Ella usa las habilidades que aprendió mientras jugaba fútbol. Ya sea para estar en práctica cuatro días a la semana o para poder analizar lo que veía en el campo, ella todavía usa esas cualidades en su campo psicológico.
“La práctica era cuatro días a la semana —dijo—. No había dudas al respecto. No había sentimientos forzados. Se basaba en el hábito. Con los deberes escolares, era lo mismo. Cuando algo se vuelve parte de ti con la repetición, no hay adversidad ni desafíos, incluso cuando me estaba adaptando a ser estudiante de tiempo completo. El trabajo que ponía en el fútbol era muy natural para mí. No tuve ningún problema con eso. Mi grupo y yo nos imaginábamos como un equipo. Éramos muy parecidos a un equipo y yo estaba acostumbrada a eso por haber jugado tanto tiempo en Liberty y Madera Red Stars. La razón por la que elegí este programa en específico fue que era práctico. Yo aprendo mejor estando rodeada de gente. Así como tienes que aprender las prácticas, yo aprendo mejor con gente. Creo que el fútbol tuvo una gran parte en eso. Hay días en los que te sientes como líder o días para seguir. Eso es exactamente lo que sentía en el campo de fútbol. Tienes que estar preparada para ambas cosas. El fútbol me dio la oportunidad de ser fuerte en esas áreas”.“
Lo que hacía que Liuba se destacara de otras jugadoras de fútbol era su habilidad para iniciar jugadas. Mientras que el trabajo principal de una defensora es evitar que el equipo contrario ataque la portería. Sin embargo, aunque Liuba era excepcional en esa tarea, lo que la diferenciaba era su capacidad para iniciar el contraataque. Tenía la visión para ver el campo y enviar un pase preciso a mitad de cancha para preparar la ofensiva.

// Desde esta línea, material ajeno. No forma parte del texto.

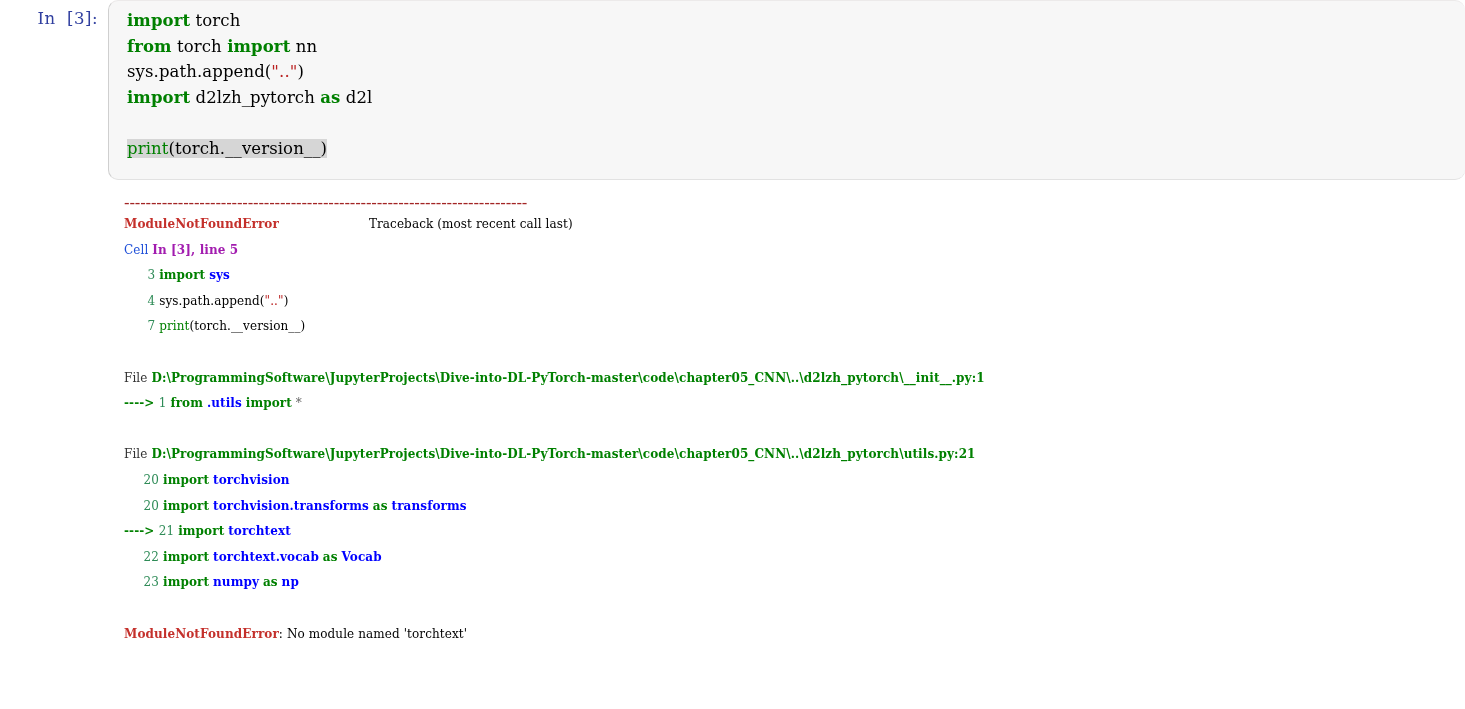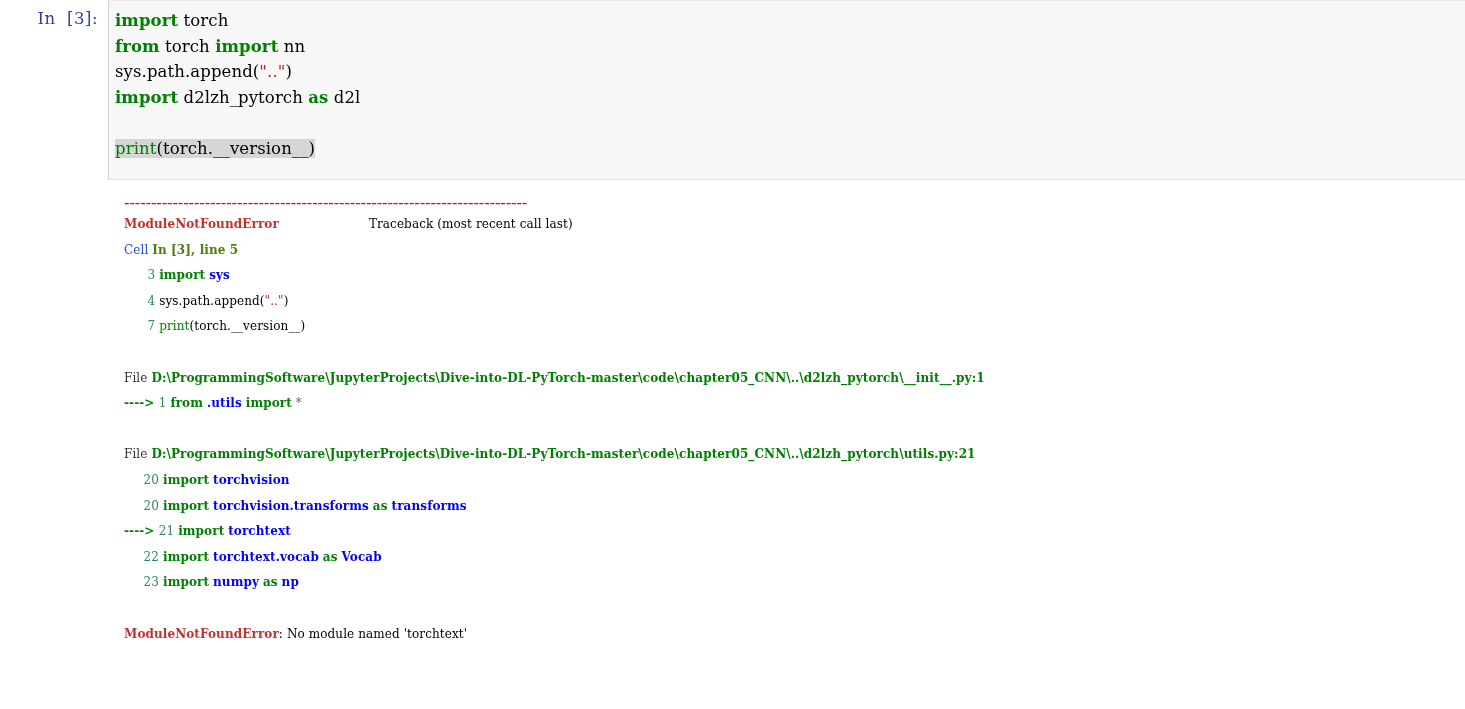"import torch" .input-area { border-radius: none -> 10px; padding: 7px 0 7px 6px -> 7px 0 7px 18px }
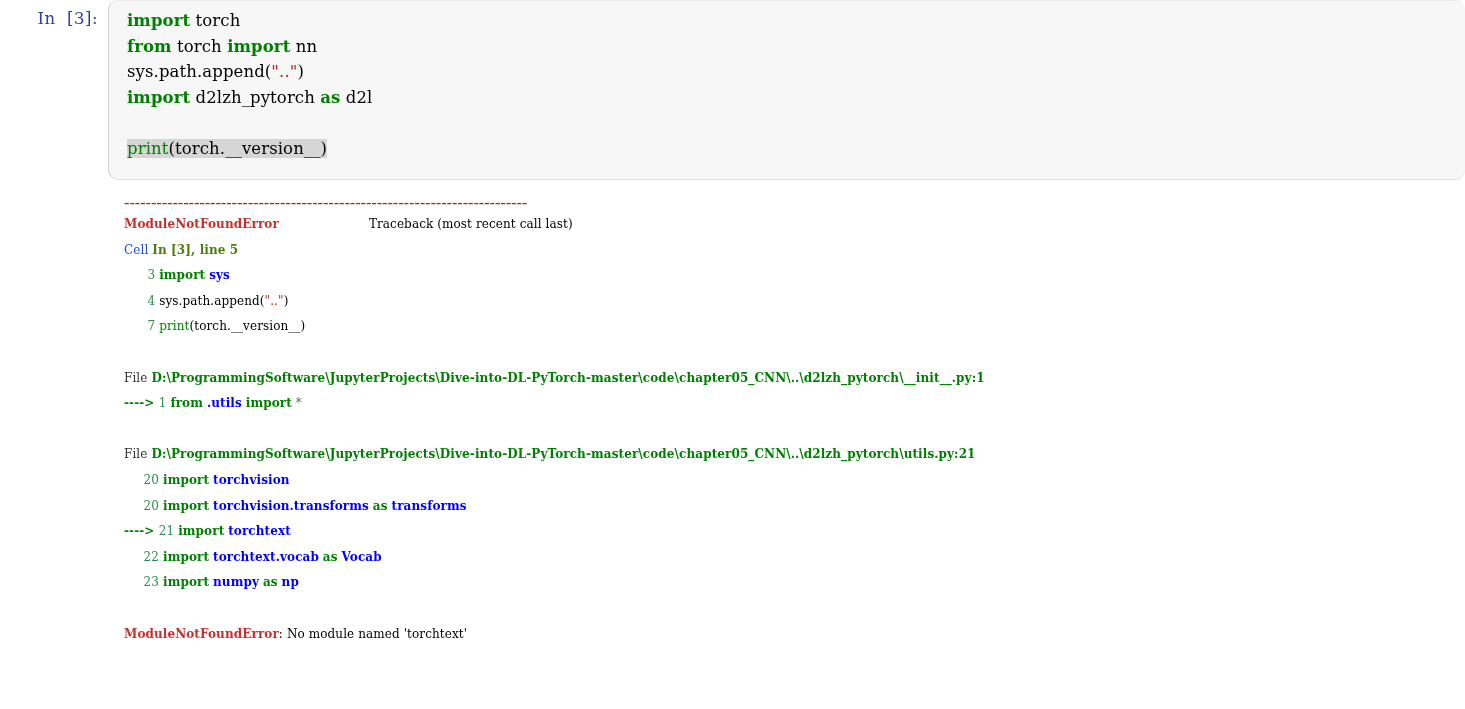"In [3], line 5" .cellloc { color: #4d7c0f -> #a21caf }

“En mi campo, soy súper observadora y analizo todo”, dijo. “Me imagino que cuando jugaba de líbero, literalmente jugaba la jugada en mi cabeza antes de hacerla. Eso es lo que hago ahora. Diré algo en mi cabeza antes de decirlo al paciente solo para asegurarme de que suene bien. Veo ese puesto de líbero como una red de seguridad. Me va muy bien sin presión. Me emocionaba ser la última línea de defensa.”
Con su educación casi terminada, Liuba está lista para la vida con un doctorado.
“Miro atrás a mis años de secundaria y no puedo creer algunas de las cosas que hice o dije. Es que solo estaba viviendo”, dijo. “Realmente empiezas a madurar y a conocerte mejor durante los años de pregrado. Realmente me destaqué en la escuela de posgrado y descubrí quién era y qué me gustaba y qué no. Siento que puedo lograr mucho más. No siento que nada me detenga”.”